The fact that a country has not issued licenses does not leave its residents without access: thanks to the European passporting system, a CASP authorized in Malta or Luxembourg can provide services across the entire EU. A Portuguese or Italian user will be able to operate with a trading venue authorized in another member state. What the map does highlight is where the local industry has failed (or chosen not) to set up its own regulated base, and therefore where national providers operating under previous permits will have to cease operations or migrate jurisdictions. Greece is a peculiar case: zero licenses so far, yet it is the jurisdiction where Binance has chosen to apply.

What happens to my USDT and my stablecoins?

The other front of MiCA is stablecoins, regulated as EMTs (Electronic Money Tokens) and ARTs (Asset-Referenced Tokens), whose rules came into force earlier, on June 30, 2024. To be offered to EEA users, a stablecoin issuer needs its own authorization — and Tether, the issuer of USDT (the world's largest stablecoin), does not have it.

The consequence has been unfolding for over a year. Major exchanges delisted USDT for EEA users in a domino effect: Coinbase in December 2024, Crypto.com in January 2025, Kraken in March 2025, and Binance in April 2025. On the other hand, Circle's USDC and EURC are the only top 10 stablecoins by capitalization with full MiCA authorization, making them the default regulated safe haven within the EU.

The paradox is that USDT has not shrunk because of this: globally, it remains the dominant stablecoin, with a capitalization exceeding $185 billion (as of mid-June 2026). What has fallen is its share within the European perimeter, where chain delistings have pushed it to the margins. MiCA does not prohibit owning USDT; it prohibits a regulated provider from offering it as a product to EEA clients if the issuer does not comply. The distinction matters for the user: the asset is not illegal, but the channel through which you bought it is no longer available.

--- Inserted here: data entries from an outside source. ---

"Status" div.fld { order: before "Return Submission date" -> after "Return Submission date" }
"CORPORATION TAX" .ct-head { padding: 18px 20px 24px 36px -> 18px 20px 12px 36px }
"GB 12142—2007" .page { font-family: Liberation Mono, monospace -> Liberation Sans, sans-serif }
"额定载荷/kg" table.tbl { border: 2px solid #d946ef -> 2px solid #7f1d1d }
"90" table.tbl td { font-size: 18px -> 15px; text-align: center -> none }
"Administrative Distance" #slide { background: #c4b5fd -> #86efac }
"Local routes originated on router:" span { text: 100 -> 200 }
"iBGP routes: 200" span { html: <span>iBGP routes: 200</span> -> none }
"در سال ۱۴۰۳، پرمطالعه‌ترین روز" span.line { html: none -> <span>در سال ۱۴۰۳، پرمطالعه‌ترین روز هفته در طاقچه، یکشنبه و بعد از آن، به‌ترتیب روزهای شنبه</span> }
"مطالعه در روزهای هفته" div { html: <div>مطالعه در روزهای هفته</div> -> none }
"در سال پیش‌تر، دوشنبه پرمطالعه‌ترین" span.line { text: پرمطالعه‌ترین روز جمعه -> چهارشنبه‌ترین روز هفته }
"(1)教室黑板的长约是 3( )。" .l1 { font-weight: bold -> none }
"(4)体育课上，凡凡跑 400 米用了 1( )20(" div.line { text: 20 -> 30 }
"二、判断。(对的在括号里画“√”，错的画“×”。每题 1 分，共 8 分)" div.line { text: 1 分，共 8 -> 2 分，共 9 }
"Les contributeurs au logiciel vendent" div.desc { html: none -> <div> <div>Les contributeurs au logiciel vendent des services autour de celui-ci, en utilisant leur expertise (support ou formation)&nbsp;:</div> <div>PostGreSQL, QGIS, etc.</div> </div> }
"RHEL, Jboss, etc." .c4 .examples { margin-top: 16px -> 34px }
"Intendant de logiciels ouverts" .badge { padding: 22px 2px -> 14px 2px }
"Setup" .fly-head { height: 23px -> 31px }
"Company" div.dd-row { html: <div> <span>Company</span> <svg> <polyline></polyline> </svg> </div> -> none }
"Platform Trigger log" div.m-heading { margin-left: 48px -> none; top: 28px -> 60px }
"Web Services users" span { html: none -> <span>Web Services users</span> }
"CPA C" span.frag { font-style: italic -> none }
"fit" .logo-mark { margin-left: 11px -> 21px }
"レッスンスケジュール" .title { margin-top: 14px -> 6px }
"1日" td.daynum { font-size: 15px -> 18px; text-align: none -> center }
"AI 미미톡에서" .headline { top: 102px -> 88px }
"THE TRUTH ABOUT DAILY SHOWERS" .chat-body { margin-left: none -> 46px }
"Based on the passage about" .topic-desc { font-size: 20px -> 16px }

If you hold USDT on a European exchange, this affects you directly: you may find you cannot buy more, your USDT trading pairs may disappear, or the platform may push you to convert to USDC or Euros. Your USDT balance does not evaporate — it remains yours and transferable to a wallet — but its utility within the regulated European perimeter is reduced. We detail the alternatives and migration mechanics in USDC vs. USDT and Decentralized Alternatives.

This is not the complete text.